| WHAT YOU HAVE TO DO |
Every entry in the following listing must be restated word for word, though not its pictures.

Segment Start: DATASET

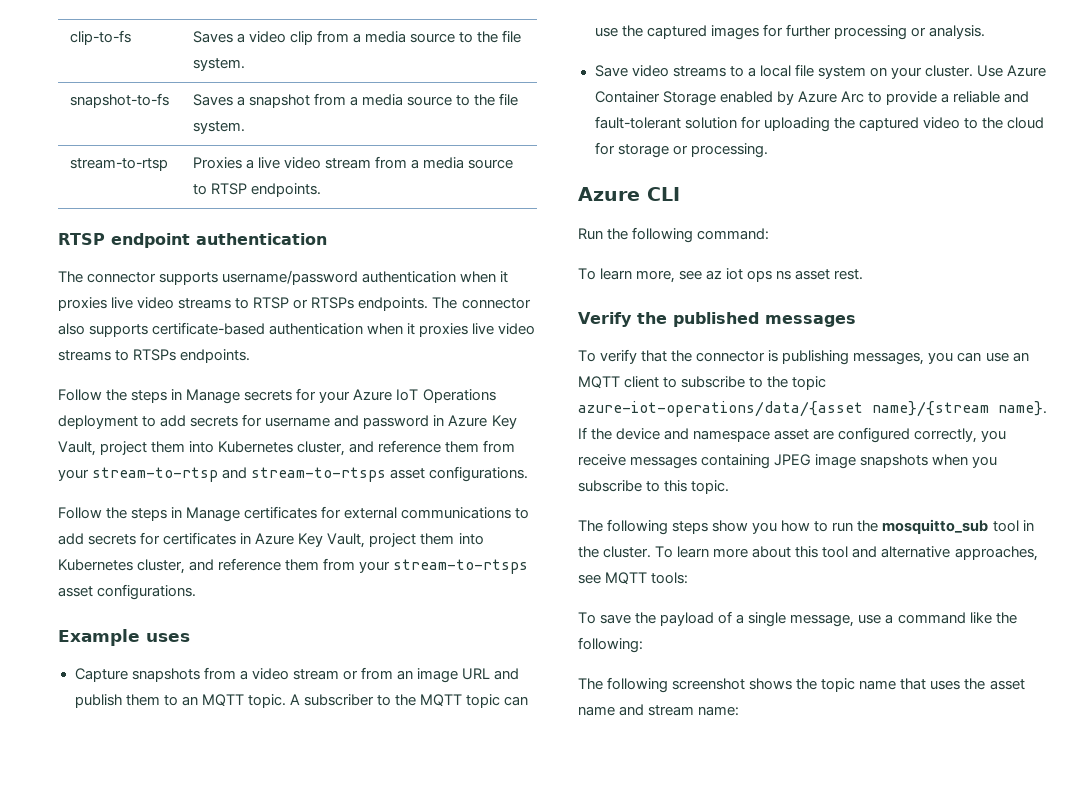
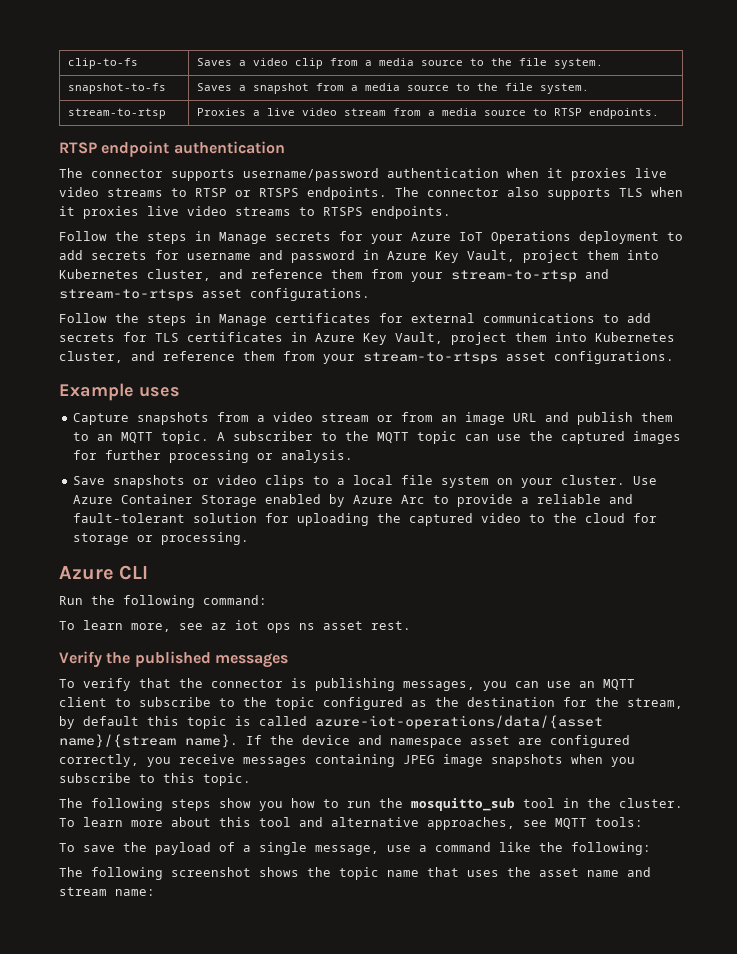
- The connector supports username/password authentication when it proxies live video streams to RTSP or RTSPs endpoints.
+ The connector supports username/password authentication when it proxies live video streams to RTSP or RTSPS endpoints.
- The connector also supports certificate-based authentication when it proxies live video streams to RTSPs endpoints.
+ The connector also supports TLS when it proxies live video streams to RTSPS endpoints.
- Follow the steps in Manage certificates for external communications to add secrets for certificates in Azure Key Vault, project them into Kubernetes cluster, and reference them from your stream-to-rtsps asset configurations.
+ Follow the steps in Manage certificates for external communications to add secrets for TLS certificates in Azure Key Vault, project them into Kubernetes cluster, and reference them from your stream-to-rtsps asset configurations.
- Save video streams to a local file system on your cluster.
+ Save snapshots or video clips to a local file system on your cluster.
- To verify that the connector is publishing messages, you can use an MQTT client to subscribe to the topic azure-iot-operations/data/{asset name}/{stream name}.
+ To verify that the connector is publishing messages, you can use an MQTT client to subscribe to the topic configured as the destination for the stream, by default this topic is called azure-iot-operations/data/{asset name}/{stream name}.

Segment End: DATASET

| FINISHED TASK |
- The connector supports username/password authentication when it proxies live video streams to RTSP or RTSPs endpoints.
+ The connector supports username/password authentication when it proxies live video streams to RTSP or RTSPS endpoints.
- The connector also supports certificate-based authentication when it proxies live video streams to RTSPs endpoints.
+ The connector also supports TLS when it proxies live video streams to RTSPS endpoints.
- Follow the steps in Manage certificates for external communications to add secrets for certificates in Azure Key Vault, project them into Kubernetes cluster, and reference them from your stream-to-rtsps asset configurations.
+ Follow the steps in Manage certificates for external communications to add secrets for TLS certificates in Azure Key Vault, project them into Kubernetes cluster, and reference them from your stream-to-rtsps asset configurations.
- Save video streams to a local file system on your cluster.
+ Save snapshots or video clips to a local file system on your cluster.
- To verify that the connector is publishing messages, you can use an MQTT client to subscribe to the topic azure-iot-operations/data/{asset name}/{stream name}.
+ To verify that the connector is publishing messages, you can use an MQTT client to subscribe to the topic configured as the destination for the stream, by default this topic is called azure-iot-operations/data/{asset name}/{stream name}.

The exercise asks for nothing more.